Source data below:
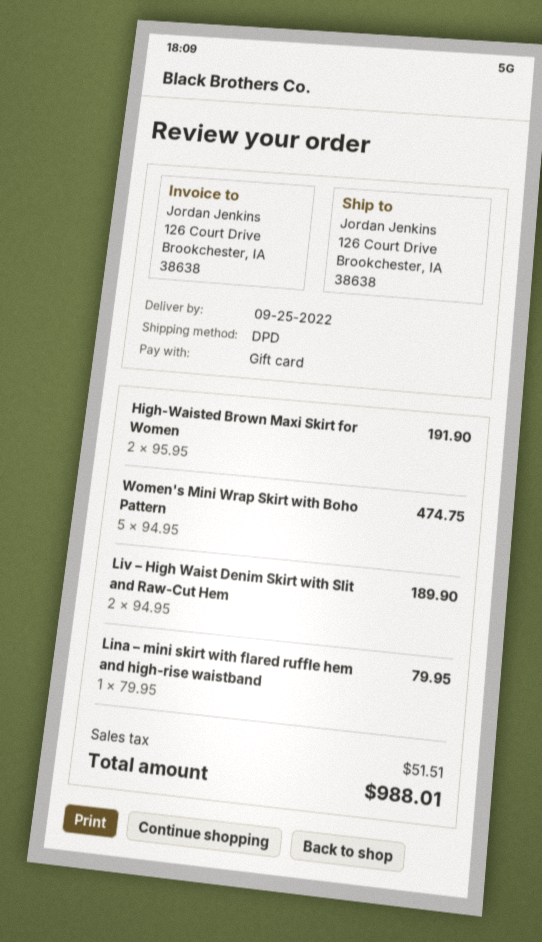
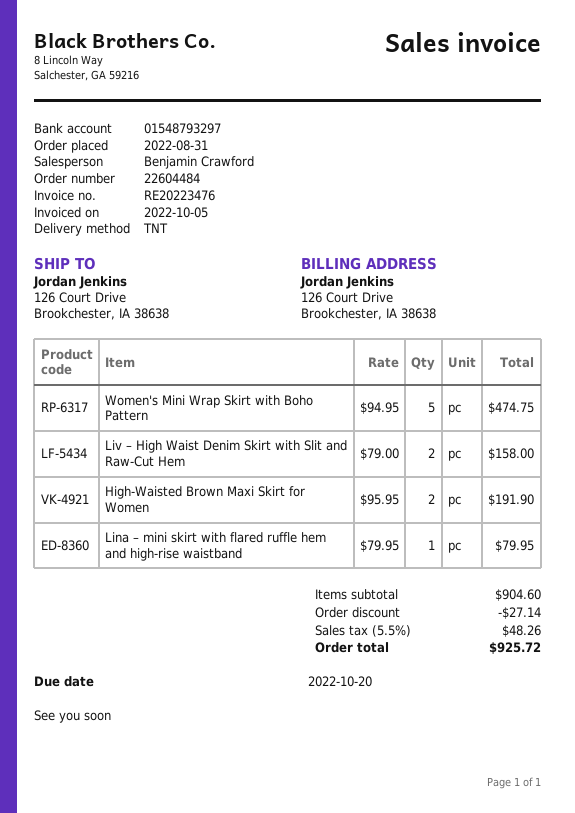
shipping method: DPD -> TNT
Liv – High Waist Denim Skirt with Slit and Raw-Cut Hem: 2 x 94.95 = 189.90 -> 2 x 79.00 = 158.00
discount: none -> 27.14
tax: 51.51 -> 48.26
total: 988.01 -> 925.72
End of Source data.
Source data below:
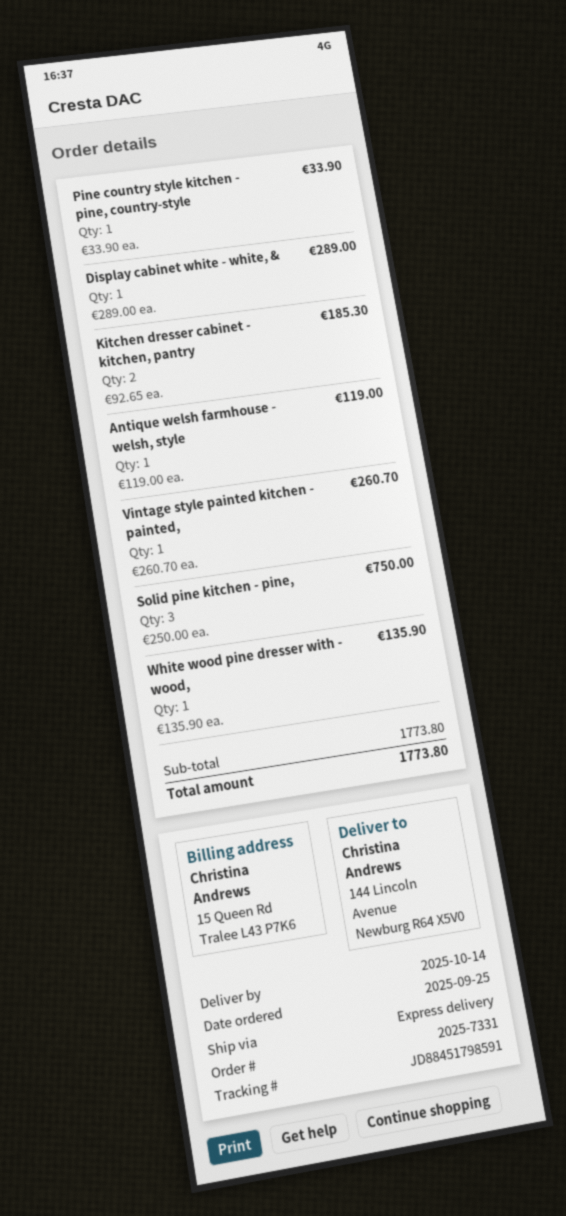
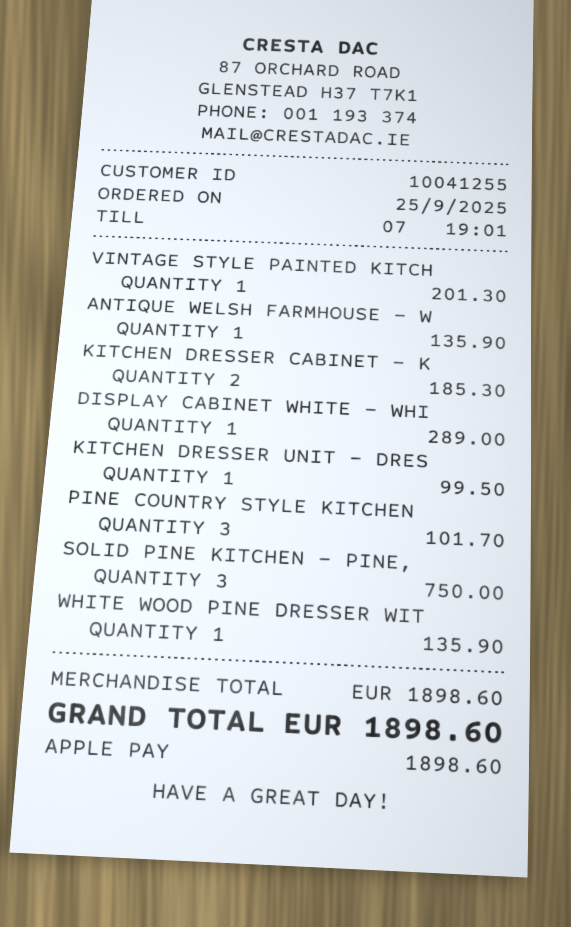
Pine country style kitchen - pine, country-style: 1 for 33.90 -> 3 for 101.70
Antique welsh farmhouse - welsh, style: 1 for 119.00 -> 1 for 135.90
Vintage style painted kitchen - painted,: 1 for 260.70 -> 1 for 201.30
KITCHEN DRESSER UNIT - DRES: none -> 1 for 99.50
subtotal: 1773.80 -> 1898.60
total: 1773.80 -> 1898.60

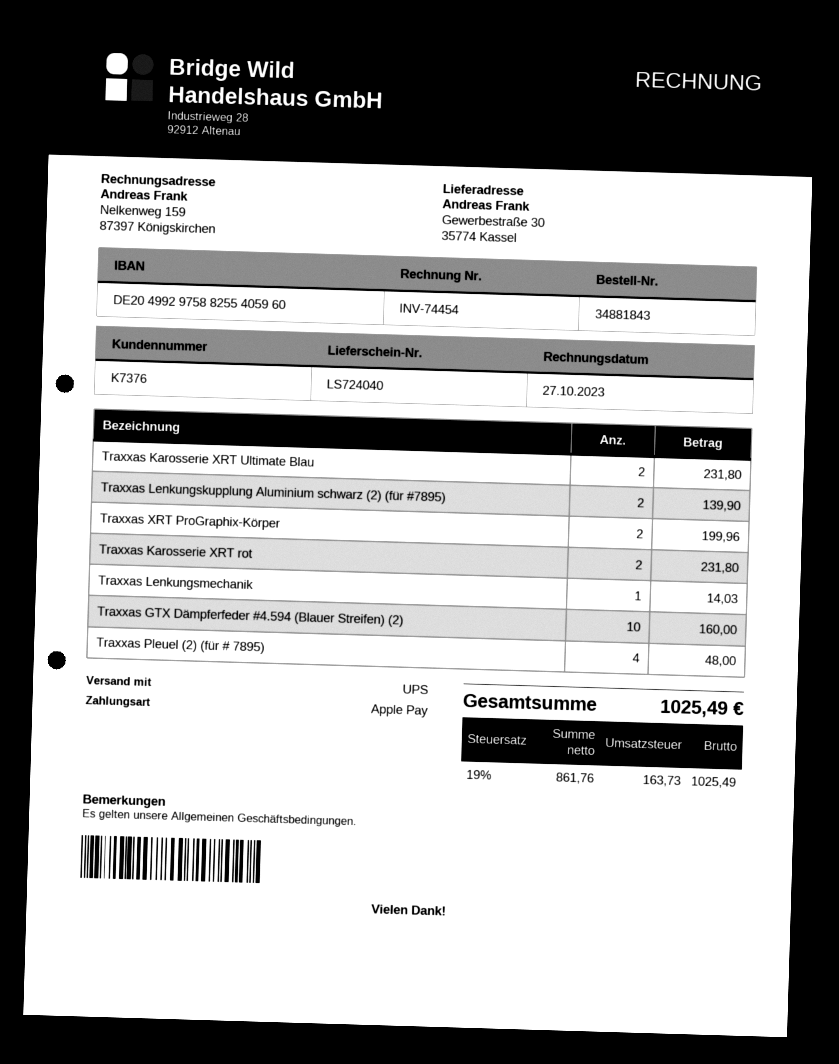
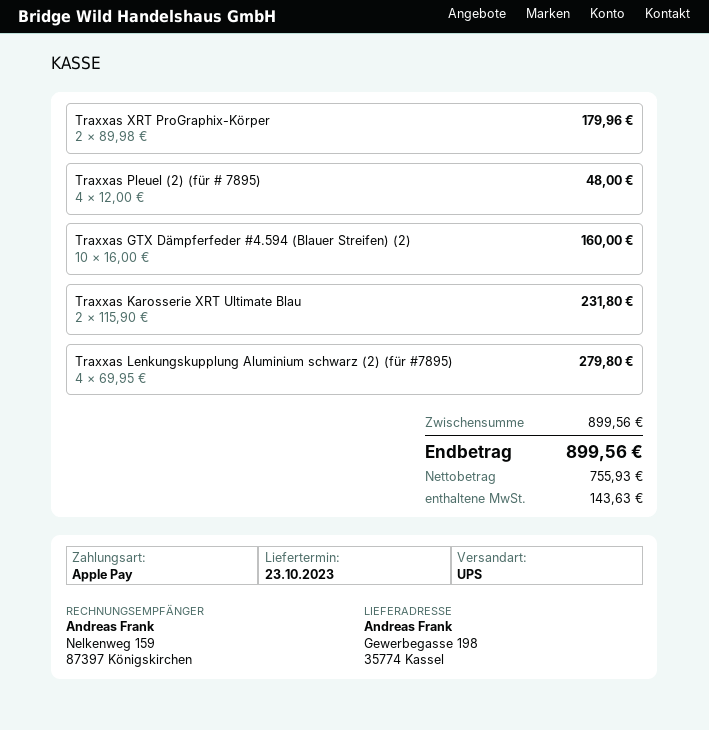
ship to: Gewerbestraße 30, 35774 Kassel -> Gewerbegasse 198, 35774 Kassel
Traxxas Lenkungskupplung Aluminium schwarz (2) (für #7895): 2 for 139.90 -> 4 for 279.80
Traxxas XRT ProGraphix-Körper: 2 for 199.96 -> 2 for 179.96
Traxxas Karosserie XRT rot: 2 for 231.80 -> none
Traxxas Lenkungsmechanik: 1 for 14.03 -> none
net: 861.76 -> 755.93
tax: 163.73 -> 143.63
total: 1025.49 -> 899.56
End of Source data.
Source data below:
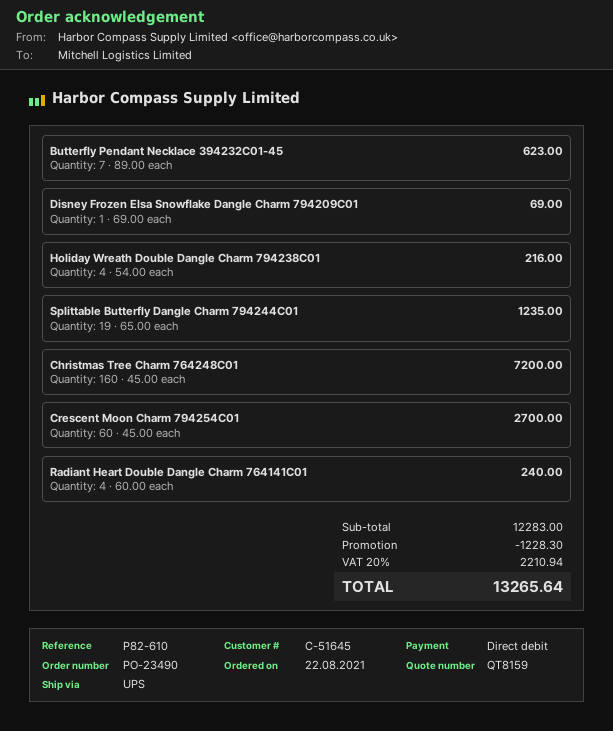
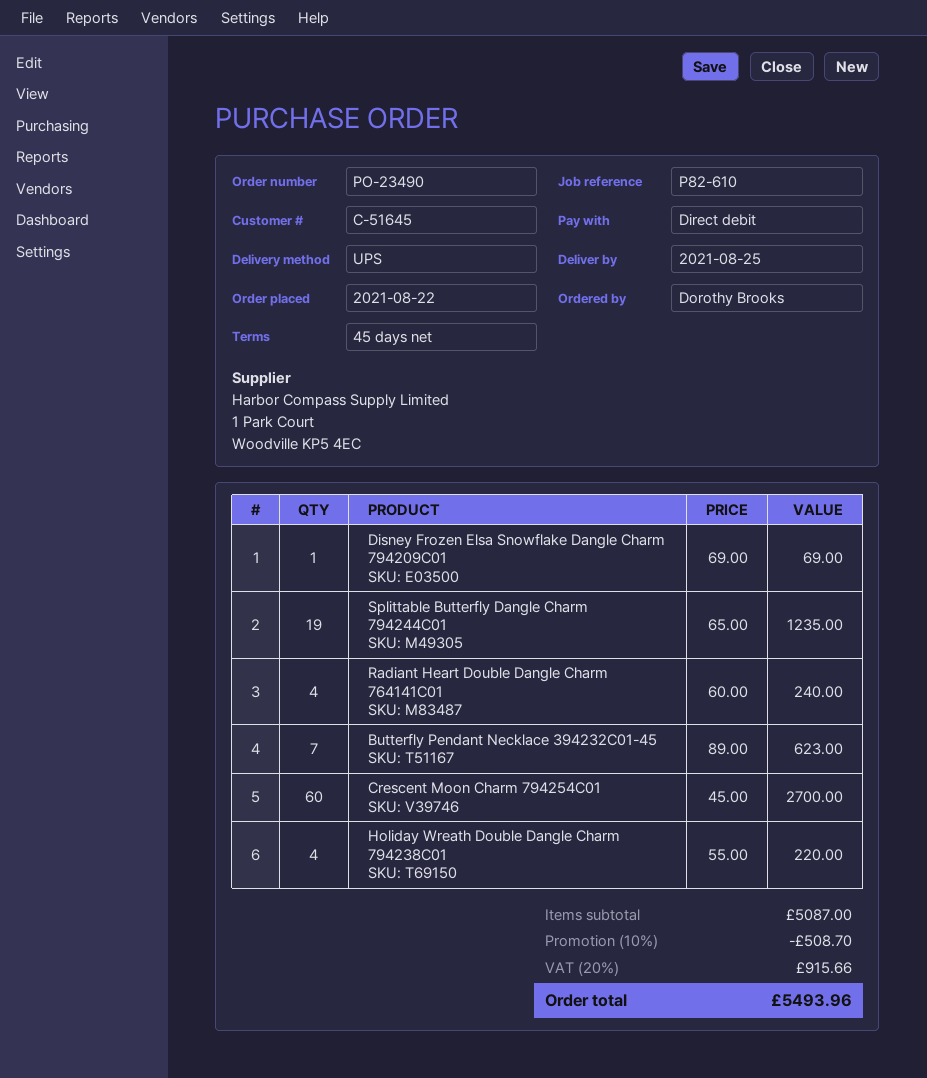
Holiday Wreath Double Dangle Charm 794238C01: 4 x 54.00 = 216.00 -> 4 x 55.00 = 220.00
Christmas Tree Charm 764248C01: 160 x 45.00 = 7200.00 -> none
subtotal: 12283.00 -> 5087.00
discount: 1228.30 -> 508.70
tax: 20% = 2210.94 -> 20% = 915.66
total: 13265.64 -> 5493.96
End of Source data.
Work request →
Transcribe the records above exactly, beginning at the line that contains "subtotal: 12283.00 -> 5087.00" and ending with the line that contains "total: 13265.64 -> 5493.96", both included, and nothing else.

Task result →
subtotal: 12283.00 -> 5087.00
discount: 1228.30 -> 508.70
tax: 20% = 2210.94 -> 20% = 915.66
total: 13265.64 -> 5493.96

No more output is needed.